The ICRC does not claim a direct correlation between climate change and armed conflict, but it’s clear conflict-affected countries are particularly ill-equipped to deal with climate impacts. Despite this, support is often stronger in more stable countries, where functioning structures can process aid. But we must reach people in the most need.

What can be done? First, solutions must be local, including increased education. Solar-powered pumping stations and small dams can help farmers succeed.
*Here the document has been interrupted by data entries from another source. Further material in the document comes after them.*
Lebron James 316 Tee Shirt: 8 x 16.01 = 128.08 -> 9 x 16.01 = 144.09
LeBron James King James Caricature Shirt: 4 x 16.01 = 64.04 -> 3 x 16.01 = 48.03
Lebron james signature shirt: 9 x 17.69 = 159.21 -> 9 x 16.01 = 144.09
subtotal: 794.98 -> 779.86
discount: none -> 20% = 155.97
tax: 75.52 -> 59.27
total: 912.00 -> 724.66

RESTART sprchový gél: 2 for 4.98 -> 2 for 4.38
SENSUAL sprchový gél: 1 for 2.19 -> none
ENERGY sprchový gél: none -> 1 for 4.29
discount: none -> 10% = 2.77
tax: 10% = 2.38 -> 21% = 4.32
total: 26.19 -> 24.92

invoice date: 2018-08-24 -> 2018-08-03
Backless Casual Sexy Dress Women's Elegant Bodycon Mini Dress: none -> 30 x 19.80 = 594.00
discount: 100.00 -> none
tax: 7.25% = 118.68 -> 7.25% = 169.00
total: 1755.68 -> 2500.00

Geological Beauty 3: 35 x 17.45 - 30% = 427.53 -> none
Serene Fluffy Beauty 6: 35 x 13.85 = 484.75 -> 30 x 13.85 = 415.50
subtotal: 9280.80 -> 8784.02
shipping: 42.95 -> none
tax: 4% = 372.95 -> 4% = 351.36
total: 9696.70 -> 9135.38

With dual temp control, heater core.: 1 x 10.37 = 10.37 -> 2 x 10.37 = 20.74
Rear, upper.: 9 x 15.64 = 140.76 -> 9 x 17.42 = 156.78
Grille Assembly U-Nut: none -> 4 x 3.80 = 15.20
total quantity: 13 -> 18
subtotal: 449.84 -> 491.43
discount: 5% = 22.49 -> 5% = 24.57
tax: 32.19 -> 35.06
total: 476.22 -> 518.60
Communities need to be built into the response’s design, and humanitarians need longer-term financing so they can build long-lasting solutions.

On a global scale, limiting climate change through a reduction of greenhouse gas emissions is the only way to avert the most disastrous consequences, and to limit forced displacement.

Bahile Hassan, a 60-year-old Somali grandmother, has lived through three named droughts, including Mahanaw in the 1980s and Mahadiid in the 1990s. Today’s protracted drought is the worst of the three, she said.

“Over the last four years it has rained three times,” said Hassan, who told us her region’s school and hospital were destroyed by fighting. “Now the animals have no water, no grass, so how do we depend on that?”

Hassan peered into the future: “It will be way worse in the coming years.”